- **PROBLEM TO SOLVE**
Scan the data below and copy each line where "call" occurs.

##### INPUT MATERIAL #####

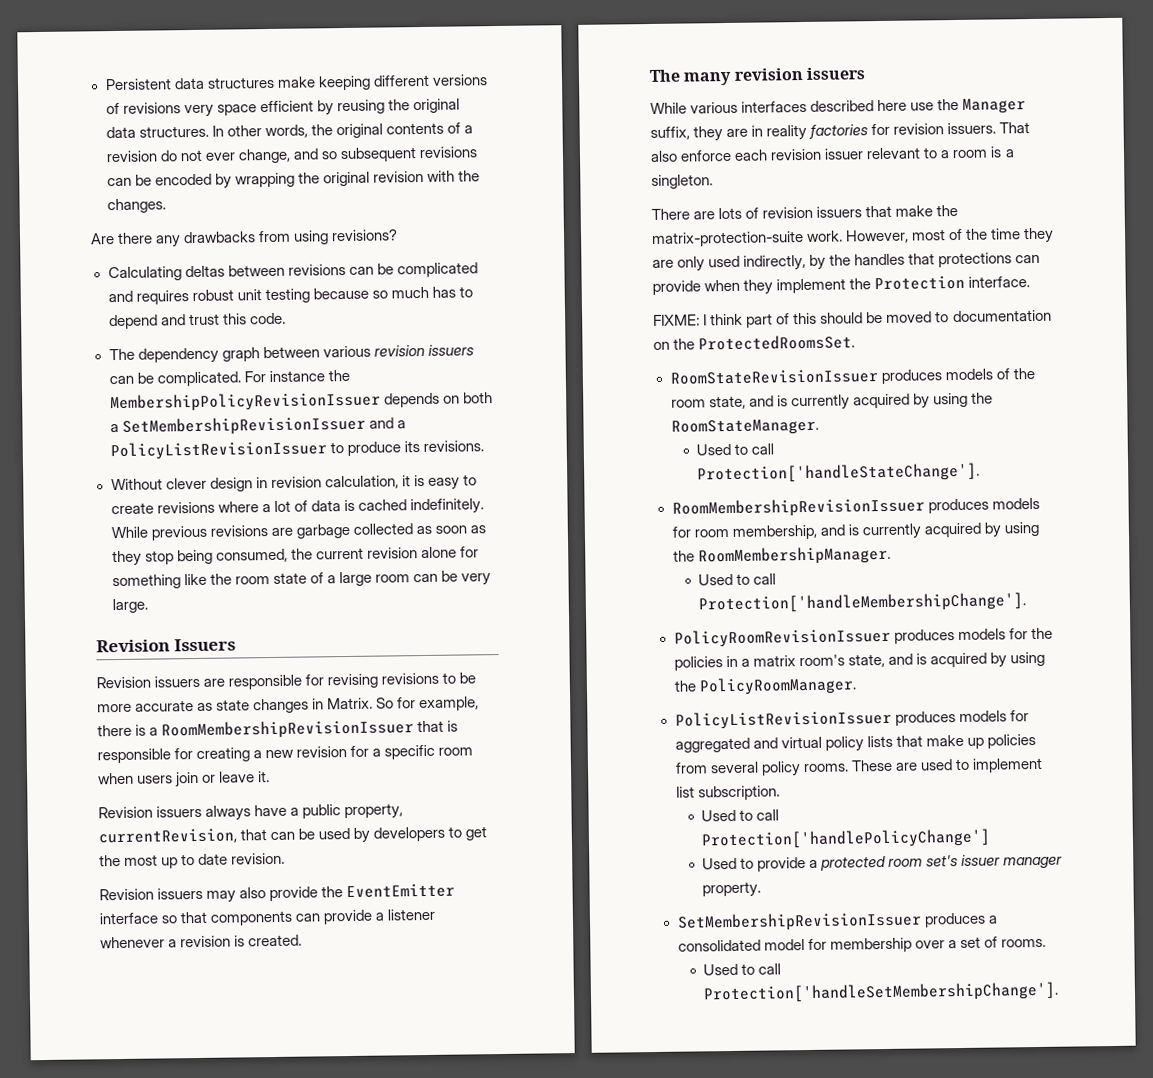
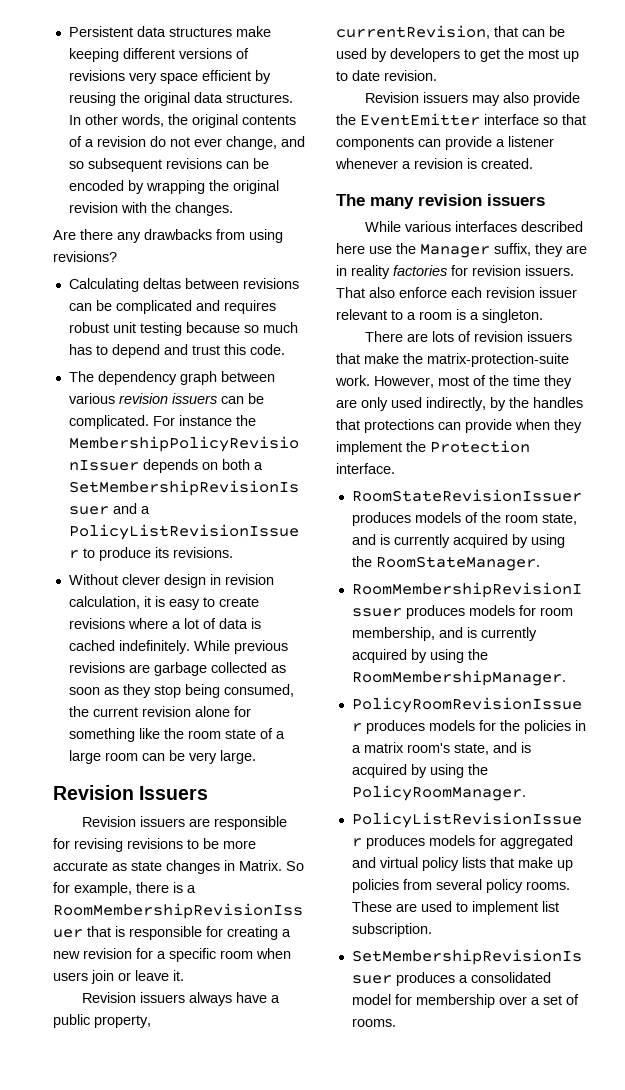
- FIXME: I think part of this should be moved to documentation on the ProtectedRoomsSet.
- Used to call Protection['handleStateChange'].
- Used to call Protection['handleMembershipChange'].
- Used to call Protection['handlePolicyChange']
- Used to provide a protected room set's issuer manager property.
- Used to call Protection['handleSetMembershipChange'].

#####

- **SOLUTION FOR THIS PROBLEM**
- Used to call Protection['handleStateChange'].
- Used to call Protection['handleMembershipChange'].
- Used to call Protection['handlePolicyChange']
- Used to call Protection['handleSetMembershipChange'].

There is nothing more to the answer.